WORK REQUIRED: Within the data that follows, set down exactly the lines from the one containing "quote number: QT8792 -> QT8972" through the one containing "total: 535.76 -> 595.64", both ends included.

RECORD EXTRACTS:

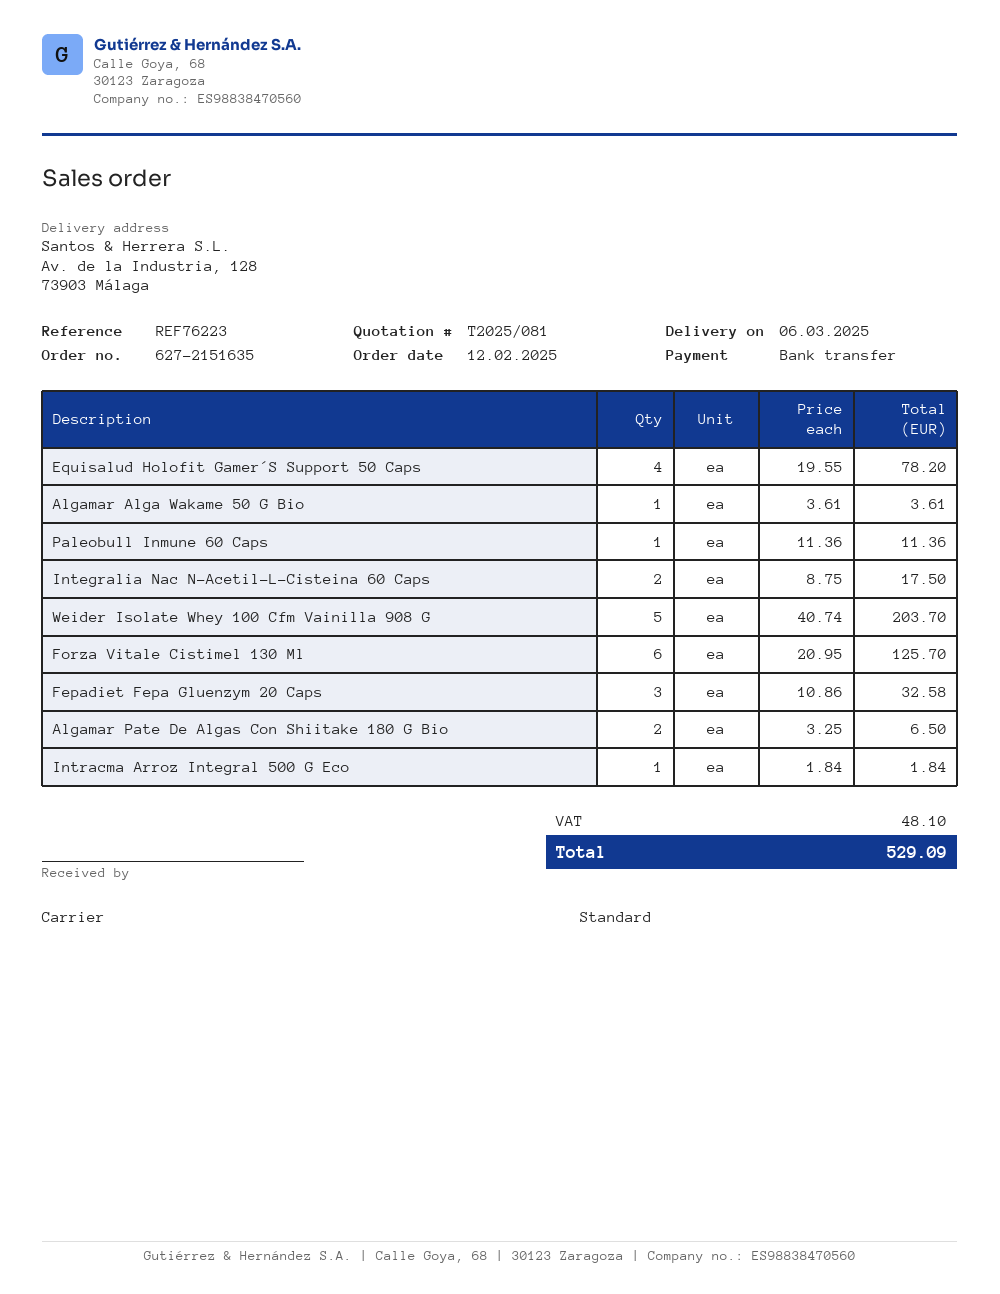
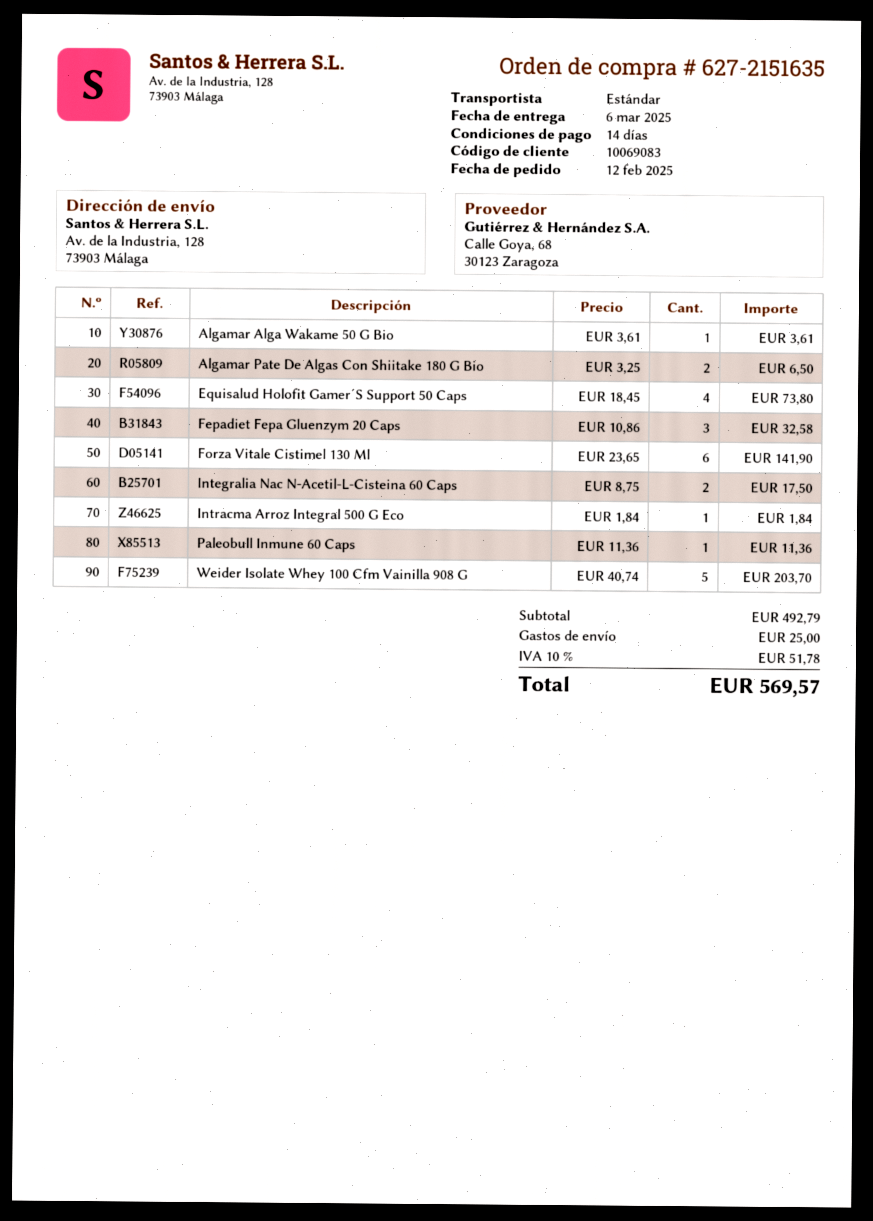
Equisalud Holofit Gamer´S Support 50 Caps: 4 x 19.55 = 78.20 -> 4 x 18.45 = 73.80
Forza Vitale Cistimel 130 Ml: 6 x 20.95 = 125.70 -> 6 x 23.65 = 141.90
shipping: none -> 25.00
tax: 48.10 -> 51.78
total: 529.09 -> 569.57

* * *

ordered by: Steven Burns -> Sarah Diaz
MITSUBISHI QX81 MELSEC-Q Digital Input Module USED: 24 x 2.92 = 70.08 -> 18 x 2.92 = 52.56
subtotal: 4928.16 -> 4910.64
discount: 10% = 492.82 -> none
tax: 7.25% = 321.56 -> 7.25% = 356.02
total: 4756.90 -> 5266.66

* * *

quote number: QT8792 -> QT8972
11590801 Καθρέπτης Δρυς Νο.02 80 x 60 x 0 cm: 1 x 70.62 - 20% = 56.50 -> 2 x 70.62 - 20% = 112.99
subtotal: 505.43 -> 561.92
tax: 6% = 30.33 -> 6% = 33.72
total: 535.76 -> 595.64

TASK SOLUTION:
quote number: QT8792 -> QT8972
11590801 Καθρέπτης Δρυς Νο.02 80 x 60 x 0 cm: 1 x 70.62 - 20% = 56.50 -> 2 x 70.62 - 20% = 112.99
subtotal: 505.43 -> 561.92
tax: 6% = 30.33 -> 6% = 33.72
total: 535.76 -> 595.64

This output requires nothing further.